Metroscape Helsinki – ein flexibles Entwicklungskonzept für die Region Helsinki

Die Region Helsinki möchte wachsen – um bis zu 700.000 Einwohner in den nächsten 40 Jahren. Wie kann das Wachstum gesteuert werden, ohne dass die Landschaft immer weiter zersiedelt wird? Welche Perspektiven gibt es für eine größere Metropolregion Helsinki? Wie kann ein konsistentes Siedlungsmodell der Zukunft aussehen?

Zur Klärung dieser Fragen hatte die Stadt Helsinki 2007 einen internationalen Wettbewerb ausgelobt.
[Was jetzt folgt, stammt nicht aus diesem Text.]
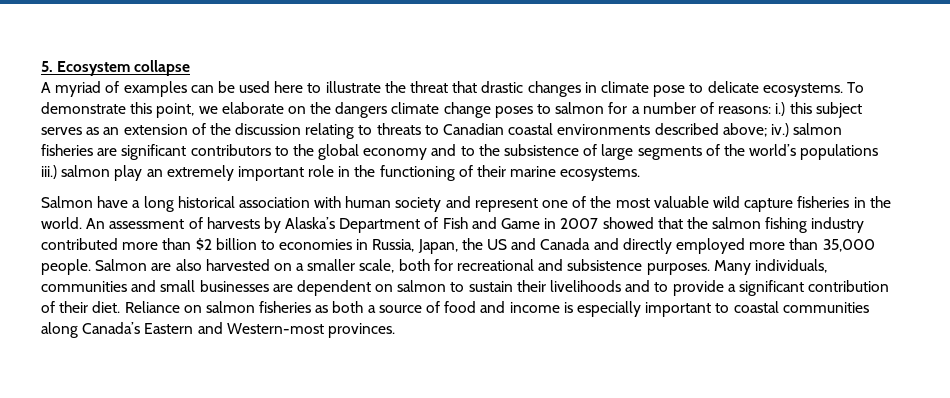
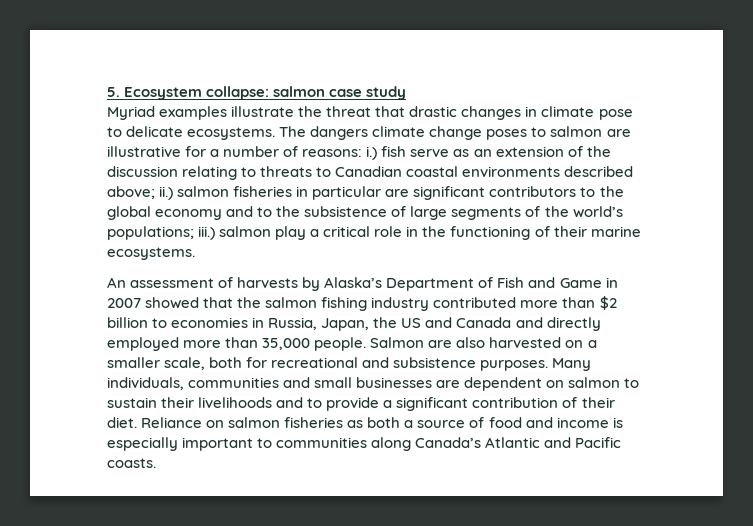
- 5. Ecosystem collapse
- A myriad of examples can be used here to illustrate the threat that drastic changes in climate pose to delicate ecosystems.
+ 5. Ecosystem collapse: salmon case study
+ Myriad examples illustrate the threat that drastic changes in climate pose to delicate ecosystems.
- To demonstrate this point, we elaborate on the dangers climate change poses to salmon for a number of reasons: i.) this subject serves as an extension of the discussion relating to threats to Canadian coastal environments described above; iv.) salmon fisheries are significant contributors to the global economy and to the subsistence of large segments of the world’s populations iii.) salmon play an extremely important role in the functioning of their marine ecosystems.
+ The dangers climate change poses to salmon are illustrative for a number of reasons: i.) fish serve as an extension of the discussion relating to threats to Canadian coastal environments described above; ii.) salmon fisheries in particular are significant contributors to the global economy and to the subsistence of large segments of the world’s populations; iii.) salmon play a critical role in the functioning of their marine ecosystems.
- Salmon have a long historical association with human society and represent one of the most valuable wild capture fisheries in the world.
- Reliance on salmon fisheries as both a source of food and income is especially important to coastal communities along Canada’s Eastern and Western-most provinces.
+ Reliance on salmon fisheries as both a source of food and income is especially important to communities along Canada’s Atlantic and Pacific coasts.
Der von urbanista-Gründer Julian Petrin konzeptionell geleitete Wettbewerbsbeitrag, der von der HafenCity Universität Hamburg, dem Büro yellow Z (Berlin/Zürich) und urbanista gemeinsam erarbeitet wurde, wurde als einer der 10 besten Beiträge ausgewählt.

Die Idee: Helsinkis starke Zersiedelung muss zurückgefahren werden, ohne dass das Finnland-typische Wohnen in und mit der Landschaft unterbunden wird. Als Instrument schlägt der Beitrag eine dreischrittige Strategie vor.
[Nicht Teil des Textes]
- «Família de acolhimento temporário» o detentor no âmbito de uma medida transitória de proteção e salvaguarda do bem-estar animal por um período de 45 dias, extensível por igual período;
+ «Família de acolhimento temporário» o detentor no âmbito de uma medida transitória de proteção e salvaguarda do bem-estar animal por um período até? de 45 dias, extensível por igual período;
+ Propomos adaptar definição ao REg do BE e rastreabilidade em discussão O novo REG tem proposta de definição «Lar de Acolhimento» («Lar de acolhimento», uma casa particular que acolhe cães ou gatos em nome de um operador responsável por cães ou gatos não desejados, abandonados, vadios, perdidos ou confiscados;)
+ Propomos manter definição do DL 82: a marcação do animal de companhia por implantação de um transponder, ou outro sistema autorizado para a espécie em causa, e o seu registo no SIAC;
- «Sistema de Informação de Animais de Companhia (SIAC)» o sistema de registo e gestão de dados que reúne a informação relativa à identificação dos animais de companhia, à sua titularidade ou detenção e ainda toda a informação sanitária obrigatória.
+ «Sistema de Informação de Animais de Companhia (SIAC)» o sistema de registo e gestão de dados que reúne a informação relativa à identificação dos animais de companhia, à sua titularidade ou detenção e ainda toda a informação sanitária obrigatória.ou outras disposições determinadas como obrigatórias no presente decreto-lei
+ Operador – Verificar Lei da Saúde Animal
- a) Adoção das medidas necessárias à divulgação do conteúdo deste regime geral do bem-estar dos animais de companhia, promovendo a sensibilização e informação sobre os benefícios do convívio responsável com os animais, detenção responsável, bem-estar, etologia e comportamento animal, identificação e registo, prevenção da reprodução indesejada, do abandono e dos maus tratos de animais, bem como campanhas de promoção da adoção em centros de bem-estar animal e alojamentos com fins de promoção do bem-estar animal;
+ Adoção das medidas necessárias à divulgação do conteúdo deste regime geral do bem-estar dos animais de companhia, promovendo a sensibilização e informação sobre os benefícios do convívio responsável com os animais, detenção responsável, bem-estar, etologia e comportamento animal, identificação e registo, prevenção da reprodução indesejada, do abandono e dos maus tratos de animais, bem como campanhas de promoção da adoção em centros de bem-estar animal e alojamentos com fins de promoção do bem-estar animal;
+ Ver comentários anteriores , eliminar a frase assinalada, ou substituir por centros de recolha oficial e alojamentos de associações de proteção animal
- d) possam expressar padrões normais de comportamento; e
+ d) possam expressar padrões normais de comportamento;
1. Freeze – Die bestehenden Siedlungskerne werden in ihrer Expansion “eingefroren”. Um die Siedlungskerne entsteht eine Art “Radial Park”, der wie eine Allmend-Fläche Nutzungen für die Gemeinschaft aufnimmt.

2. Densify – Die Siedlungskerne werden stark verdichtet – Potenzial hierzu gibt es an vielen Orten in der Region.
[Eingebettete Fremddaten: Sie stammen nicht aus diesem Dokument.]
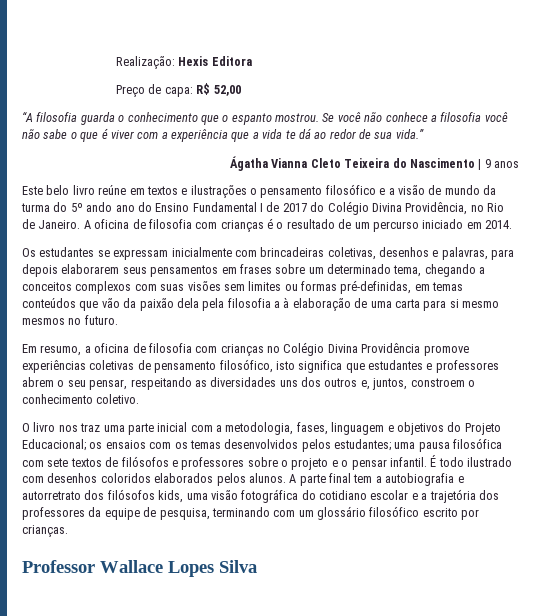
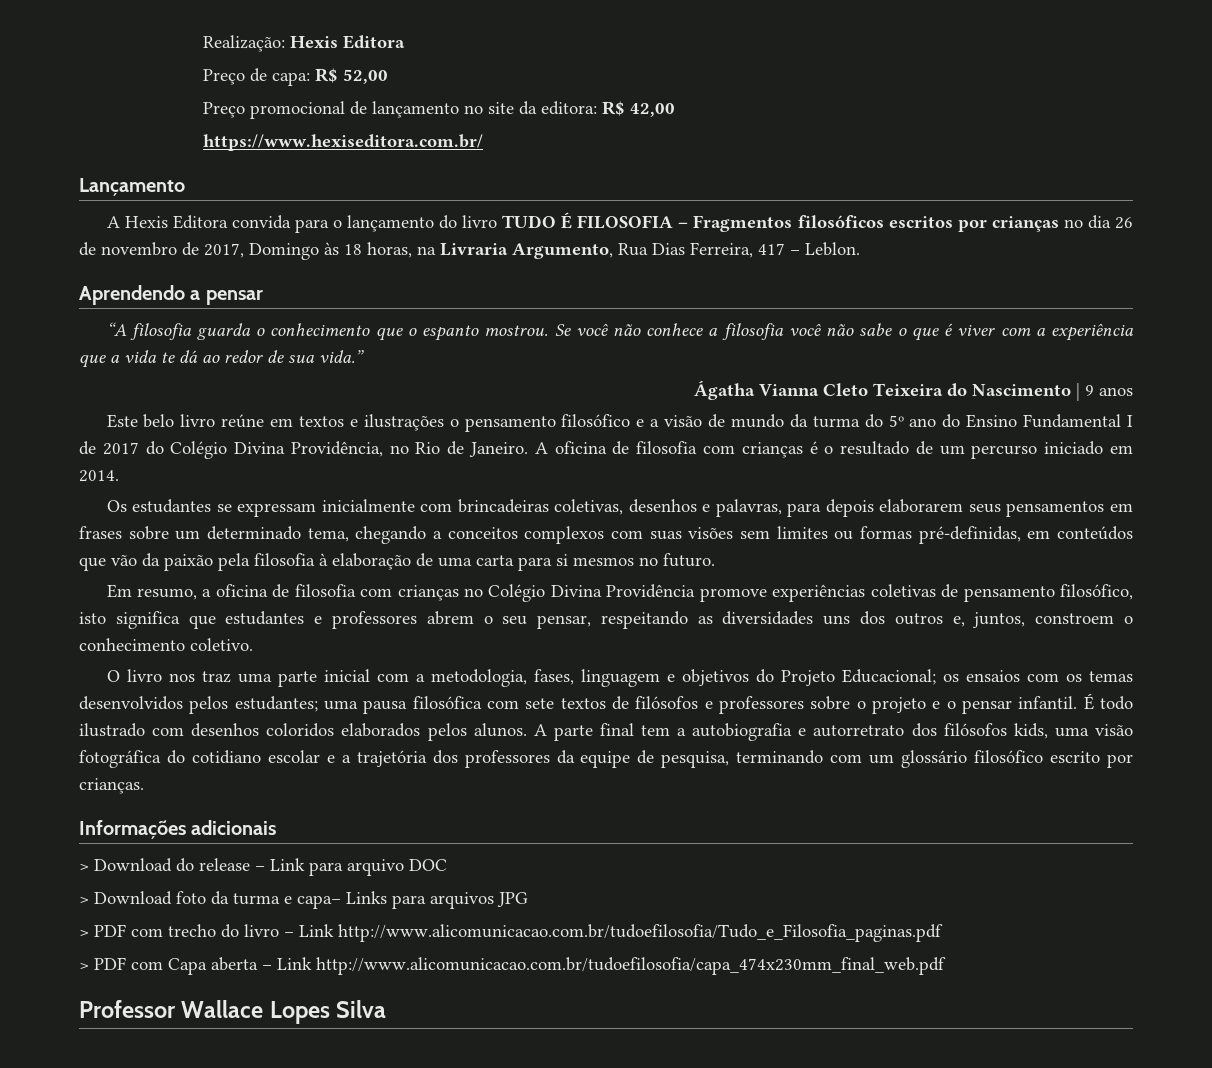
+ Preço promocional de lançamento no site da editora: R$ 42,00
+ https://www.hexiseditora.com.br/
+ Lançamento
+ A Hexis Editora convida para o lançamento do livro TUDO É FILOSOFIA – Fragmentos filosóficos escritos por crianças no dia 26 de novembro de 2017, Domingo às 18 horas, na Livraria Argumento, Rua Dias Ferreira, 417 – Leblon.
+ Aprendendo a pensar
- Este belo livro reúne em textos e ilustrações o pensamento filosófico e a visão de mundo da turma do 5º ando ano do Ensino Fundamental I de 2017 do Colégio Divina Providência, no Rio de Janeiro.
+ Este belo livro reúne em textos e ilustrações o pensamento filosófico e a visão de mundo da turma do 5º ano do Ensino Fundamental I de 2017 do Colégio Divina Providência, no Rio de Janeiro.
- Os estudantes se expressam inicialmente com brincadeiras coletivas, desenhos e palavras, para depois elaborarem seus pensamentos em frases sobre um determinado tema, chegando a conceitos complexos com suas visões sem limites ou formas pré-definidas, em temas conteúdos que vão da paixão dela pela filosofia a à elaboração de uma carta para si mesmo mesmos no futuro.
+ Os estudantes se expressam inicialmente com brincadeiras coletivas, desenhos e palavras, para depois elaborarem seus pensamentos em frases sobre um determinado tema, chegando a conceitos complexos com suas visões sem limites ou formas pré-definidas, em conteúdos que vão da paixão pela filosofia à elaboração de uma carta para si mesmos no futuro.
+ Informações adicionais
+ > Download do release – Link para arquivo DOC
+ > Download foto da turma e capa– Links para arquivos JPG
+ > PDF com trecho do livro – Link http://www.alicomunicacao.com.br/tudoefilosofia/Tudo_e_Filosofia_paginas.pdf
+ > PDF com Capa aberta – Link http://www.alicomunicacao.com.br/tudoefilosofia/capa_474x230mm_final_web.pdf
3. Contract – Die aus stark verstreuten Einzelhäusern und Hausgruppen bestehende Siedlungsstruktur außerhalb der Siedlungskerne wird durch die Bildung kleiner “Microcores” akzentuiert und kontraktiert.

Das Zielbild ist eine typische Siedlungsstruktur aus dichten urbanen Kernen, großzügigen Landschaftsparks und Weilern im Außenbereich, die der Region außerhalb der Kernstadt ein eigenes Gesicht geben.